3° zelf, na ingebrekestelling van de aannemer, onverwijld de nodige maatregelen in verband met het welzijn van de werknemers bij de uitvoering van hun werk eigen aan de inrichting te treffen, indien de aannemer deze maatregelen niet neemt of zijn verplichtingen gebrekkig naleeft.

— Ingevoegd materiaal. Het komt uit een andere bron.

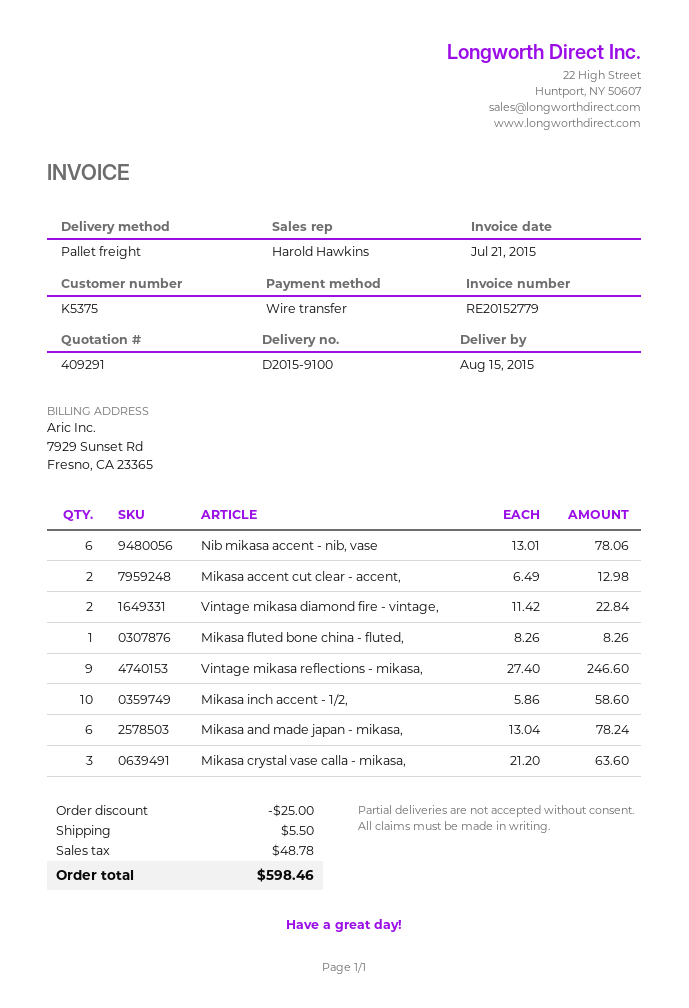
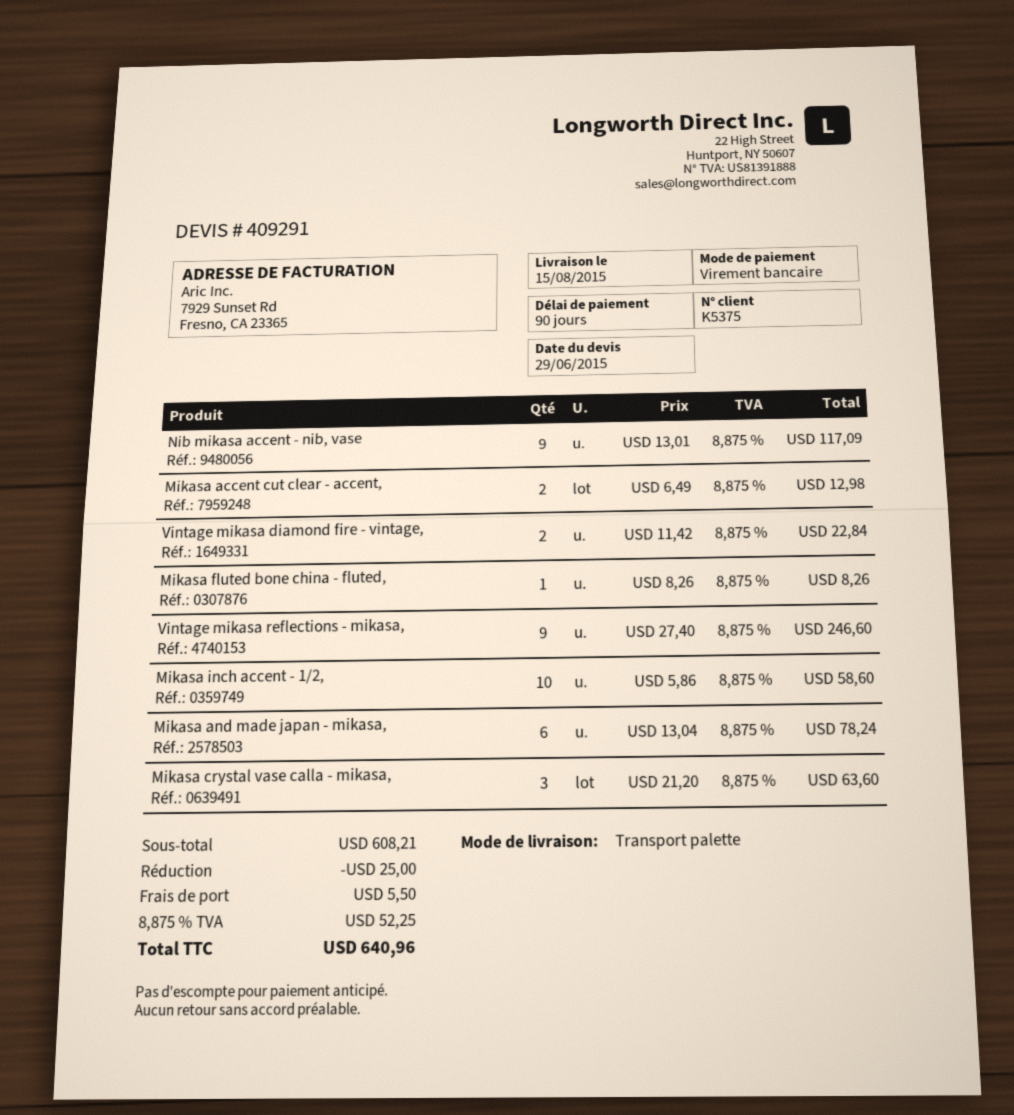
Nib mikasa accent - nib, vase: 6 x 13.01 = 78.06 -> 9 x 13.01 = 117.09
tax: 48.78 -> 52.25
total: 598.46 -> 640.96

Art. 10. <W 2007-06-03/81, art. 88, 017; Inwerkingtreding : 02-08-2007> § 1. De aannemers en, in voorkomend geval, de onderaannemers die werkzaamheden komen uitvoeren in de inrichting van een werkgever, zijn ertoe gehouden :
1° hun verplichtingen inzake het welzijn van de werknemers bij de uitvoering van hun werk die eigen zijn aan de inrichting waar zij werkzaamheden komen uitvoeren, na te leven en te doen naleven door hun onderaannemers;
2° de informatie, bedoeld in artikel 9, § 1, 1°, aan hun werknemers en onderaannemer(s) te verstrekken;
3° aan de werkgever bij wie zij werkzaamheden zullen uitvoeren de nodige informatie te verstrekken over de risico's eigen aan die werkzaamheden;
4° hun medewerking te verlenen aan de coördinatie en samenwerking bedoeld in artikel 9, § 1, 4°;
§ 2. De aannemers en, in voorkomend geval, de onderaannemers hebben ten aanzien van hun onderaannemers dezelfde verplichtingen als de werkgever in toepassing van artikel 9, § 2 heeft ten aanzien van de aannemers.